NCT number NCT03889925
Other study ID # 1379083
Secondary ID
Status Completed
Phase Phase 2/Phase 3
First received
Last updated
Start date March 15, 2019
Est. completion date October 17, 2022

Study information

Verified date January 2023
Source Andrews Research & Education Foundation
Contact n/a
Is FDA regulated No
Health authority
Study type Interventional

Clinical Trial Summary

The clinical efficacy of hyaluronic acid or corticosteroid injections has been reported, but effects are short lived. This has led to the development of additional injection options such as autologous derived blood products which have been documented to alleviate symptoms related to knee osteoarthritis, with recent comparative studies suggesting a greater, long-lasting effect with these blood derived products like platelet rich plasma (PRP) [2-8]. One clinically-developed preparation of platelet rich plasma, named autologous conditioned plasma (ACP), has randomized controlled trial data proving efficacy [4,9]. Clinical use of platelet rich plasma for knee arthritis typically involves a 3-injection series over 3 weeks, i.e. an injection once a week for three weeks.

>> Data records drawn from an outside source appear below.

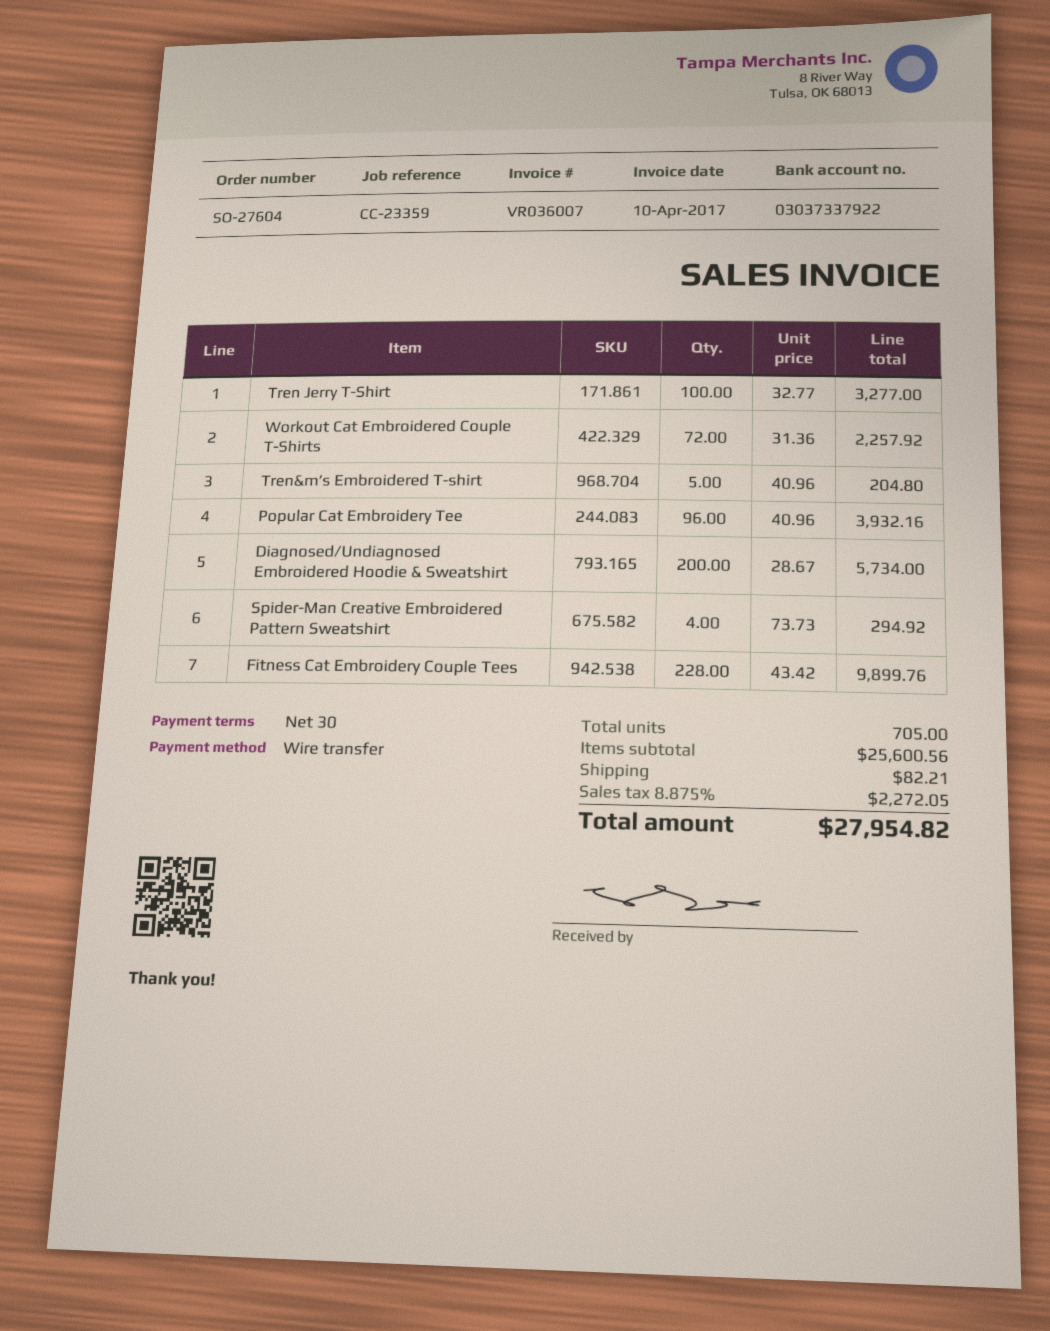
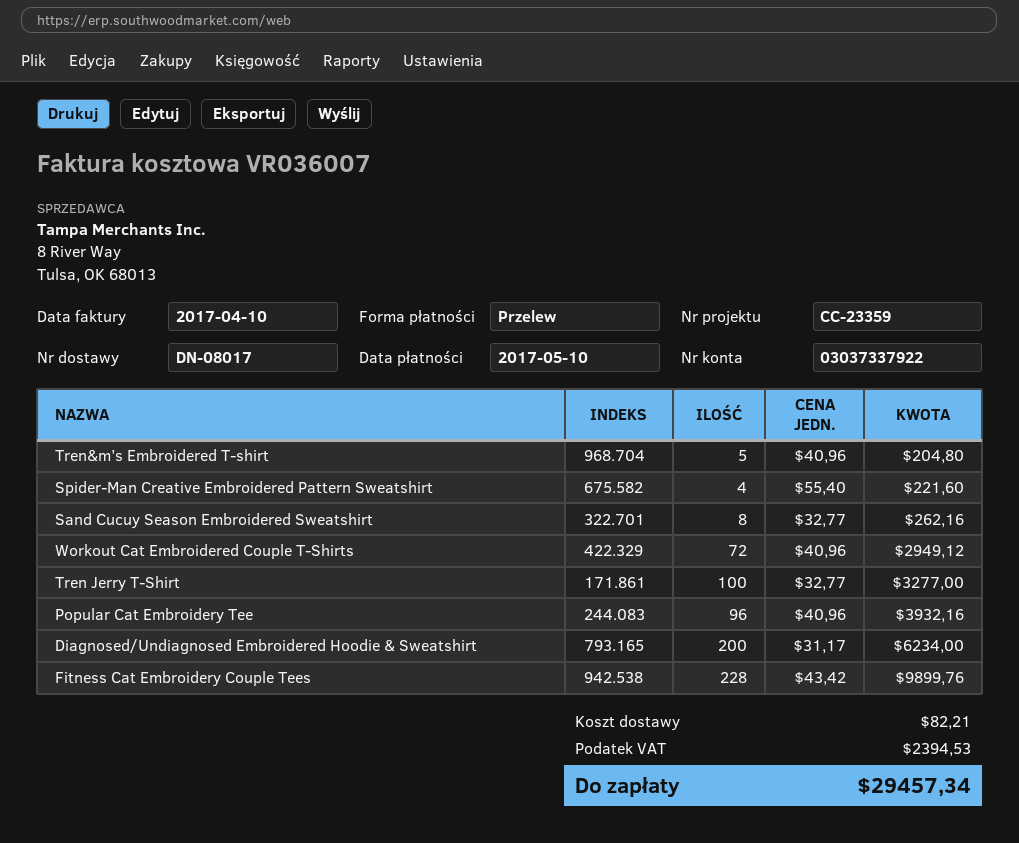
Workout Cat Embroidered Couple T-Shirts: 72 x 31.36 = 2257.92 -> 72 x 40.96 = 2949.12
Diagnosed/Undiagnosed Embroidered Hoodie & Sweatshirt: 200 x 28.67 = 5734.00 -> 200 x 31.17 = 6234.00
Spider-Man Creative Embroidered Pattern Sweatshirt: 4 x 73.73 = 294.92 -> 4 x 55.40 = 221.60
Sand Cucuy Season Embroidered Sweatshirt: none -> 8 x 32.77 = 262.16
tax: 2272.05 -> 2394.53
total: 27954.82 -> 29457.34

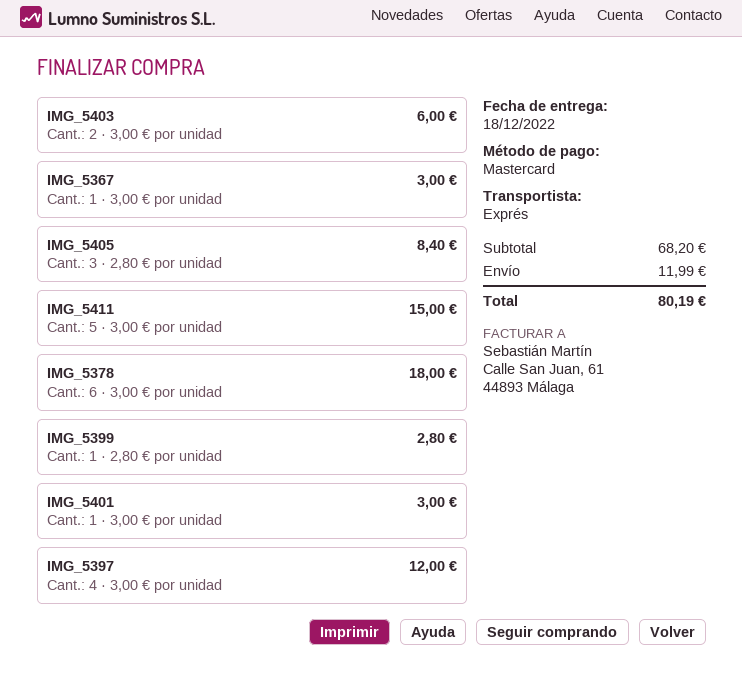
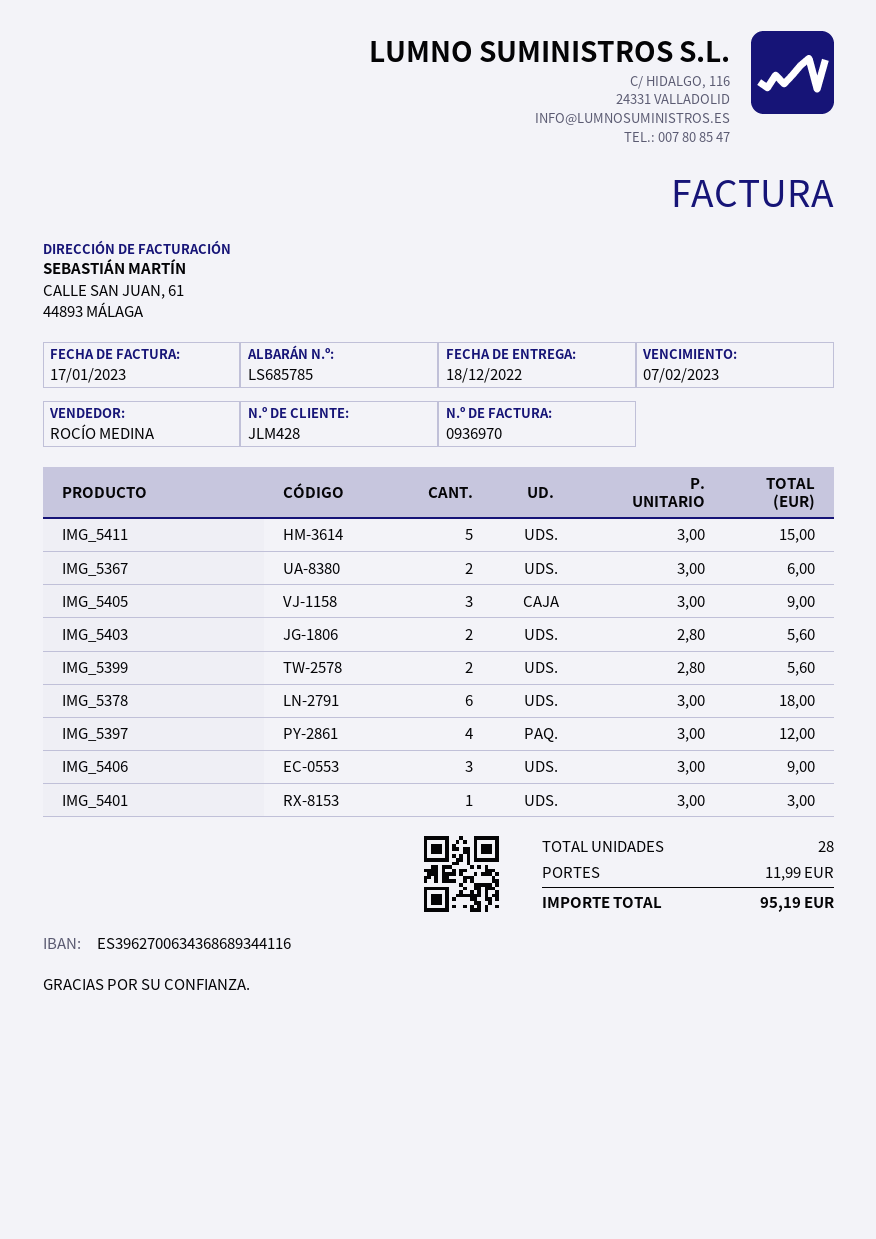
IMG_5403: 2 x 3.00 = 6.00 -> 2 x 2.80 = 5.60
IMG_5367: 1 x 3.00 = 3.00 -> 2 x 3.00 = 6.00
IMG_5405: 3 x 2.80 = 8.40 -> 3 x 3.00 = 9.00
IMG_5399: 1 x 2.80 = 2.80 -> 2 x 2.80 = 5.60
IMG_5406: none -> 3 x 3.00 = 9.00
total: 80.19 -> 95.19

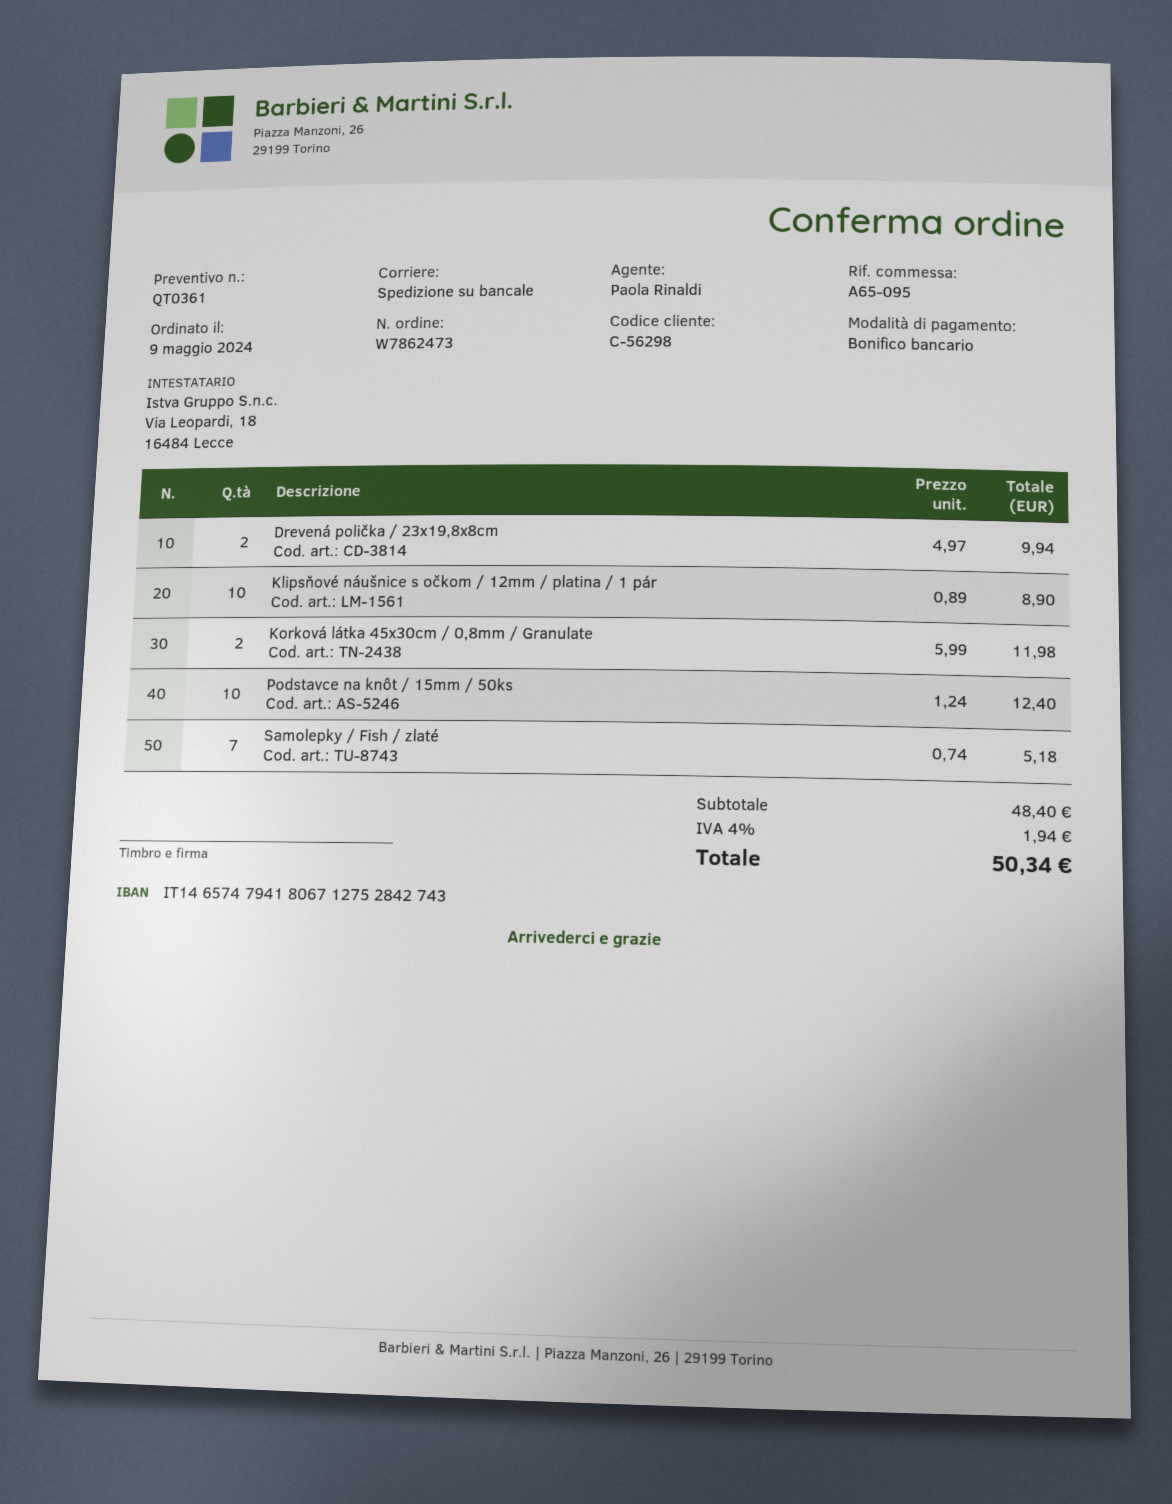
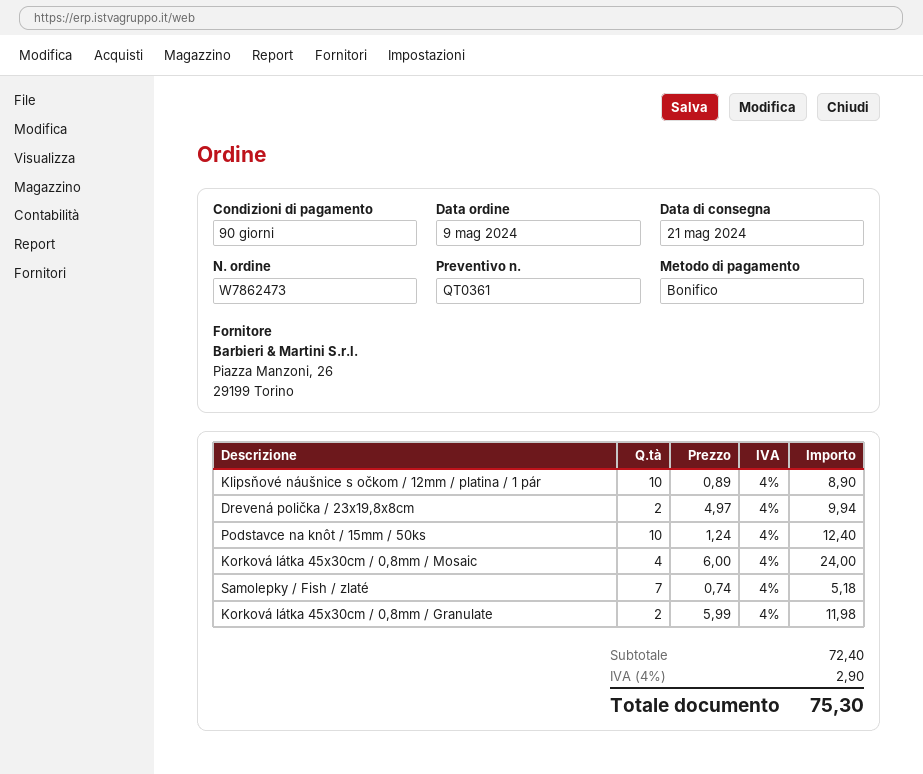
Korková látka 45x30cm / 0,8mm / Mosaic: none -> 4 x 6.00 = 24.00
subtotal: 48.40 -> 72.40
tax: 4% = 1.94 -> 4% = 2.90
total: 50.34 -> 75.30

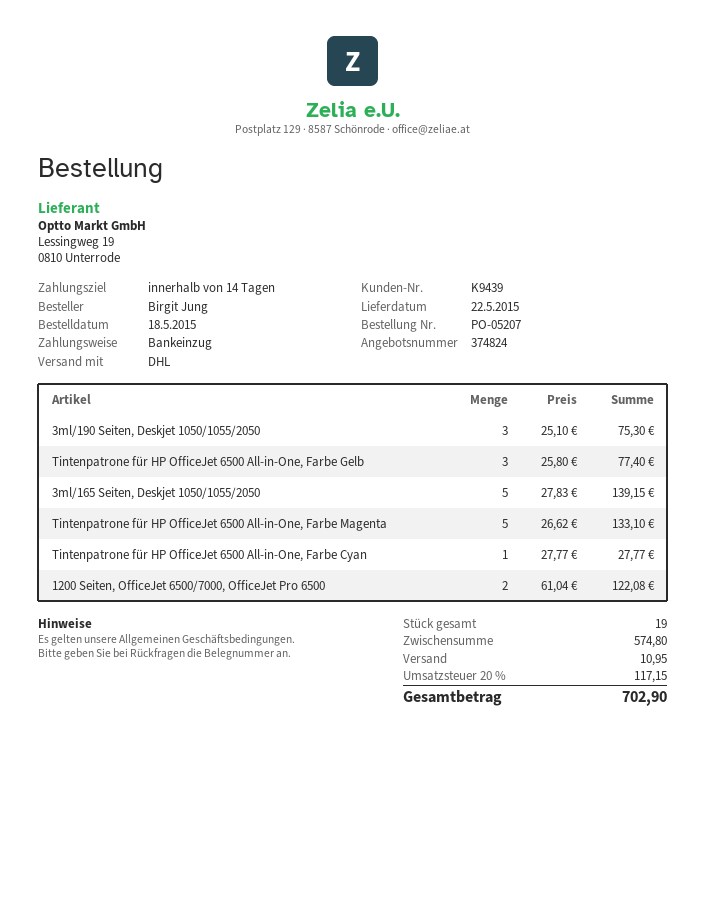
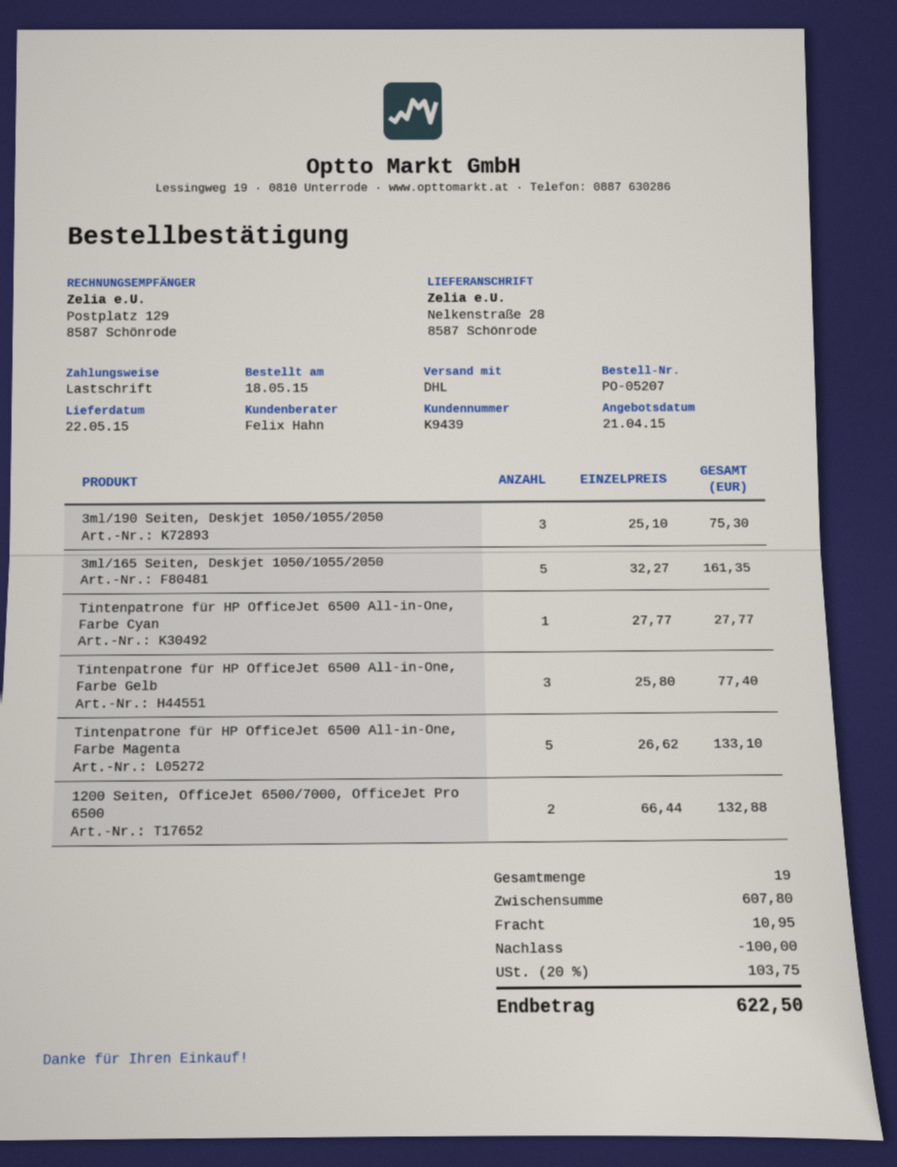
3ml/165 Seiten, Deskjet 1050/1055/2050: 5 x 27.83 = 139.15 -> 5 x 32.27 = 161.35
1200 Seiten, OfficeJet 6500/7000, OfficeJet Pro 6500: 2 x 61.04 = 122.08 -> 2 x 66.44 = 132.88
subtotal: 574.80 -> 607.80
discount: none -> 100.00
tax: 20% = 117.15 -> 20% = 103.75
total: 702.90 -> 622.50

The main objective of this study is to determine if hyaluronic acid (HA) injected at the same time as autologous conditioned plasma (ACP), a leukocyte-poor platelet rich plasma product, will improve the performance of ACP in the treatment of symptomatic knee osteoarthritis. It is hypothesized that the injection of hyaluronic acid will improve the efficacy of ACP.


Description:

Patients between the ages of 30 and 80 who have documented radiographic evidence of OA in the tibiofemoral or patellofemoral compartment of the target knee (Kellgren-Lawrence grades 1-4) will be screened for participation in this study. Patients must have a documented diagnosis of primary OA for at least six weeks. 80 patients will be recruited through the Andrews Institute physician practices. The study design will be a randomized control trial. Participants who meet the inclusion criteria will have the study explained in detail, and informed consent will be obtained as outlined above. Participants will complete patient-reported outcome questionnaires prior to their injection. The questionnaires will include the Western Ontario and McMaster University Osteoarthritis Index (WOMAC), International Knee Documentation Committee Subjective Knee Evaluation Form (IKDC), Knee Injury and Osteoarthritis Outcome Score (KOOS). Participants will also complete these questionnaires at 1, 3, 6, 12, 18, and 24 months after the final injection. A trained medical professional will draw blood from the patient's arm, and the blood will be spun in a centrifuge for 5 minutes at 1500 RPM. The platelets will then be separated for injection into the patient's knee. The treating physician will then inject the ACP into the involved knee joint following standard aseptic technique per the physician's standard of care. This entire process will be completed in a single patient visit. Any unused portion of a sample in the physician's office will be disposed of through standard biohazard waste disposal systems as required by law. Group 1 [ACP]: Will receive three intra-articular injections of autologous conditioned plasma dosed once a week for three weeks. Group 2 [ACP-HA]: Will receive two intra-articular injections of autologous conditioned plasma and hyaluronic acid once a week for two weeks and a third injection on the third week of ACP.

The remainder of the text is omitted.